When we talk of HR it is long term therefore narrowing it down (read BPO training) in our institutions would be very short term, am wondering whether we really need to call it BPO training that lasts four years at the university/college graduate with a certificate look for a job in the market!
Am a consumer of services, when I call a provider for service, my primary concern is whether my problem has been solved by the person I spoke with, not the accent. I will be so dissatisfied if the fellow speaks very well but no problem sorted out. For this fellow to sort out my problem, she/he needs to understand in detail – technology, culture and the business environment of the institution he is representing.
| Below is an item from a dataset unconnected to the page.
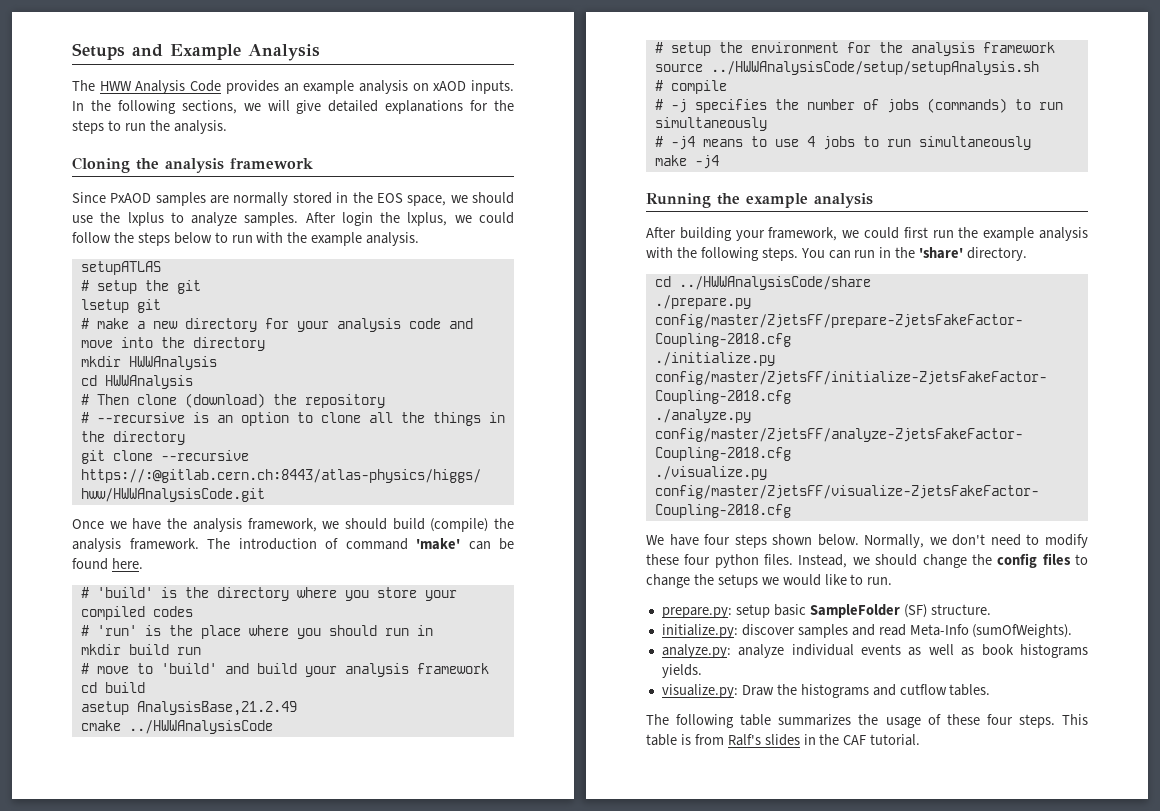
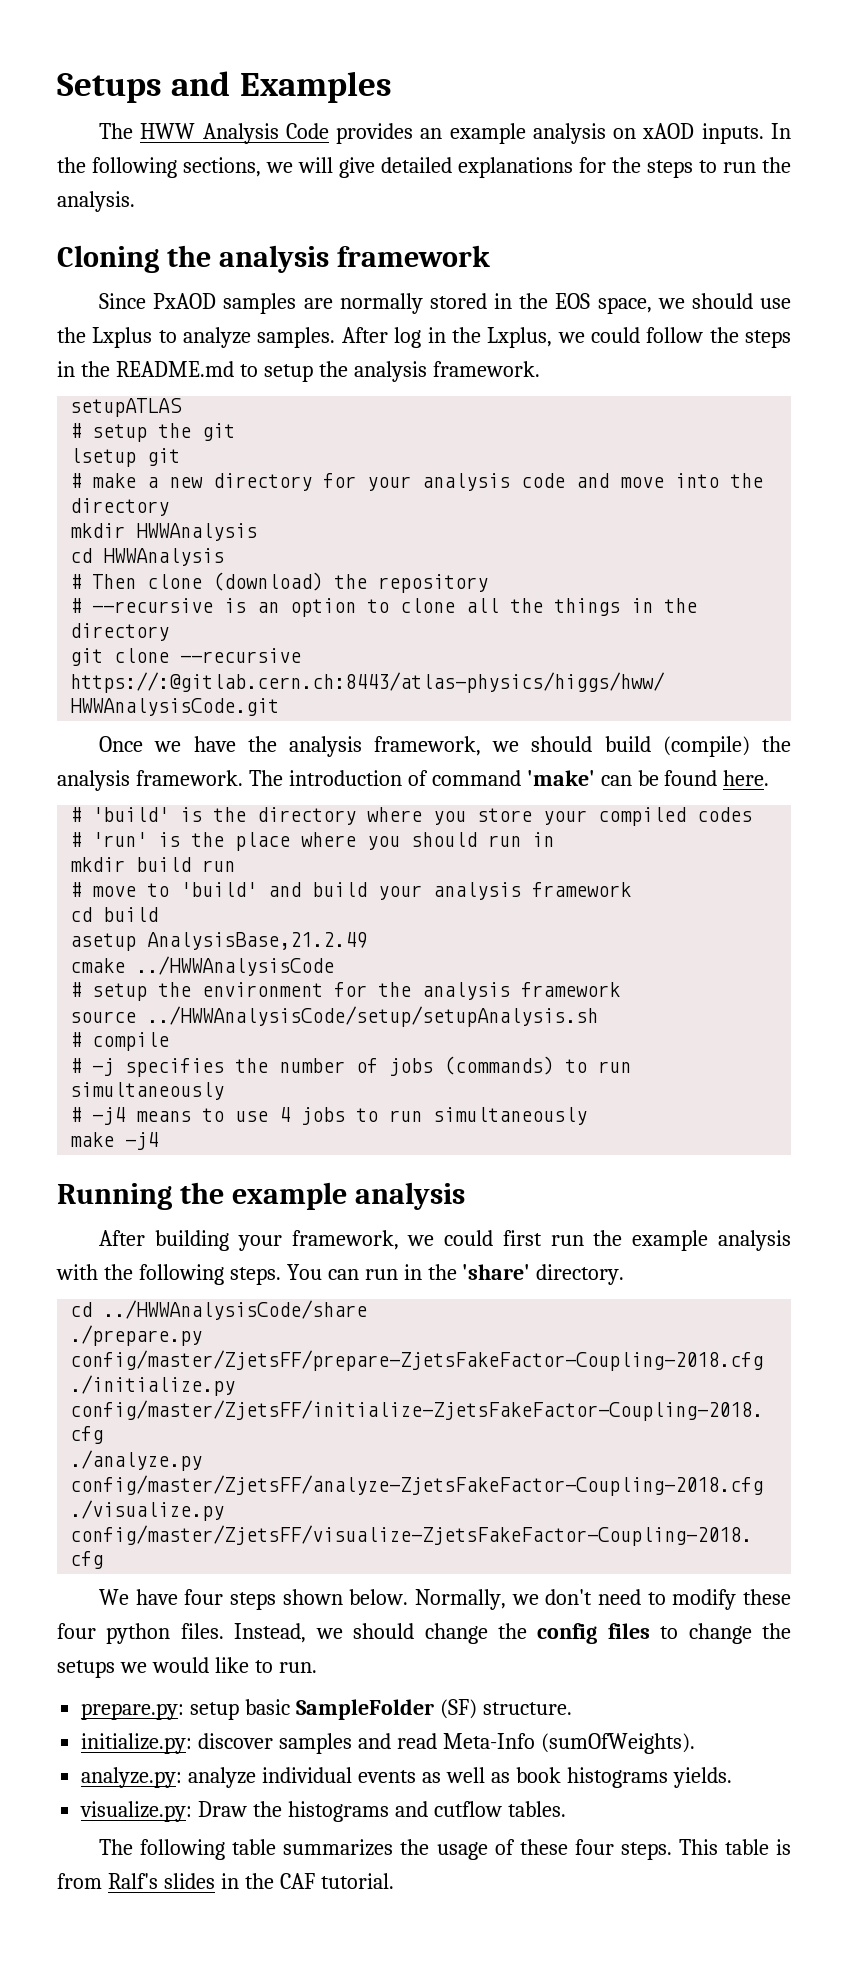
[170,44,320,61] Example Analysis -> [239,71,392,103] Examples
[127,212,164,226] lxplus -> [92,327,153,348] Lxplus
[341,212,448,226] login the lxplus, -> [394,327,553,348] log in the Lxplus,
[173,232,420,246] below to run with the example analysis. -> [57,361,540,382] in the README.md to setup the analysis framework.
What is critical for us is to come out with basic principles like the accountants have – asset and liabilities, credit and debit, we can copy the same. This can be taught to the young souls at different levels so that they grow with it. Meaning if one is a practising accountant, there is no problem keeping books for a one man outfit, a multinational, an NGO or a church. In the same way outsourcing for a Japanese, Korean, Kenyan or Tanzanian companies
In short term, we need to carry out an audit of the requirements of the sector, the likely markets, there needs against the sort of personnel we have. If there is a shortfall, such institutions as MMU and what the BPO society has can be used to train. While in the long run, we need to work on our curriculum to develop graduates who are multi dimensional.